Abstract

INTRODUCTION: Postpartum hypertension is observed in up to 20% of patients within 6 weeks of delivery. While blood pressure evaluation is an integral component of prenatal care, effective blood pressure follow-up postpartum is uncertain. The objective of this study was to evaluate the use of antihypertensive medications and subsequent dosage adjustments in the postpartum period. METHODS: This was a retrospective qualitative observational study of patients with hypertensive disorders of pregnancy who delivered at a single quaternary care safety net hospital from July to December 2021. Patients with at least one of the following diagnoses: chronic hypertension (cHTN), gestational hypertension (gHTN), and/or severe preeclampsia (SPE), were included.
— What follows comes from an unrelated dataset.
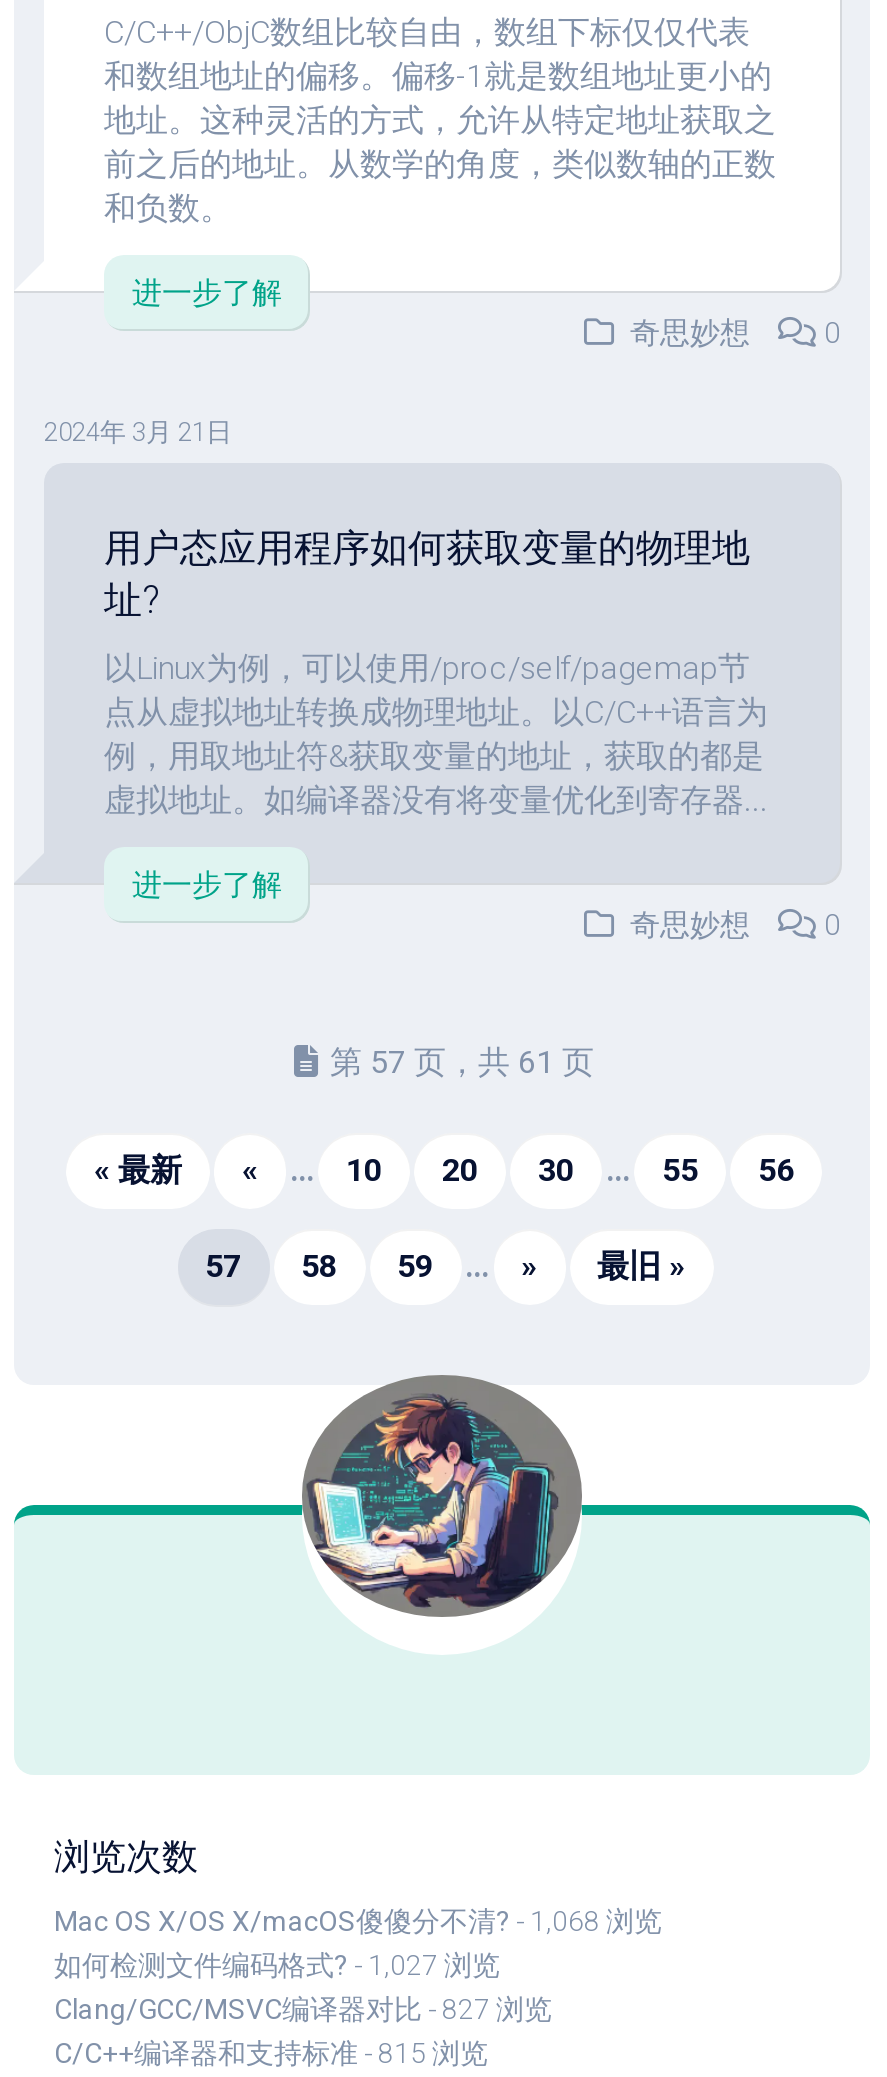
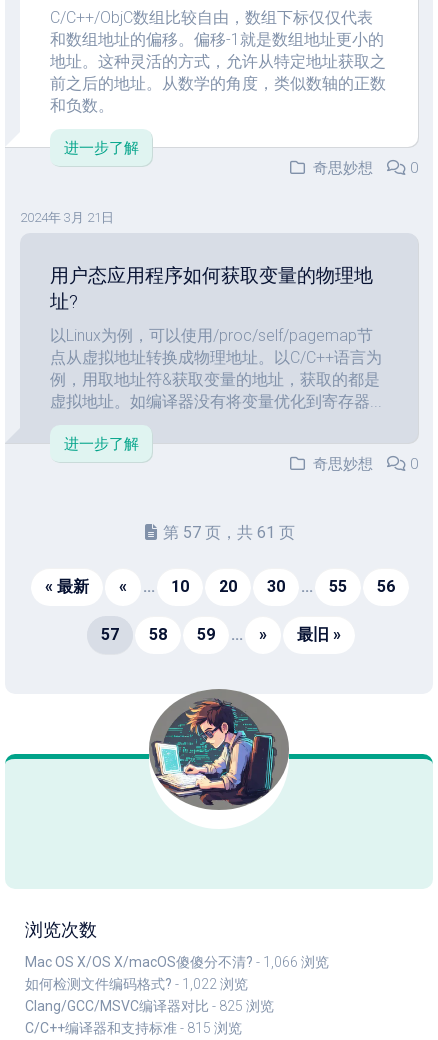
[54,1905,662,1937] Mac OS X/OS X/macOS傻傻分不清? - 1,068 浏览 -> [25,954,329,970] Mac OS X/OS X/macOS傻傻分不清? - 1,066 浏览
[54,1949,500,1981] 如何检测文件编码格式? - 1,027 浏览 -> [25,976,248,992] 如何检测文件编码格式? - 1,022 浏览
[54,1993,552,2025] Clang/GCC/MSVC编译器对比- 827 浏览 -> [25,998,274,1014] Clang/GCC/MSVC编译器对比- 825 浏览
Data collected included initiation and/or titration of antihypertensives during delivery admission, postpartum visit attendance, outpatient antihypertensive dose adjustments, and emergency department visits. RESULTS: From July to December 2021, 1,232 pregnancies were complicated by hypertensive disorders: gHTN only, 577 (46.8%); both gHTN and cHTN, 34 (2.8%); both gHTN and SPE, 499 (40.5%); and all three, 122 (9.9%). Of these, 256 (20.8%) required initiation and/or titration of antihypertensives during delivery admission with over 90% of these complicated by SPE. Of the 197 (77.0%) attending at least one follow-up, medication was stopped in 26 (13%), increased in 9 (5%), decreased in 22 (11%), and continued unchanged in 140 (71%). The majority of medication adjustment occurred in the first 2 weeks postpartum. CONCLUSION: Postpartum hypertensive therapy management occurs predominantly within 2 weeks postpartum, with nearly one-fourth decreasing and only 5% requiring increased medication.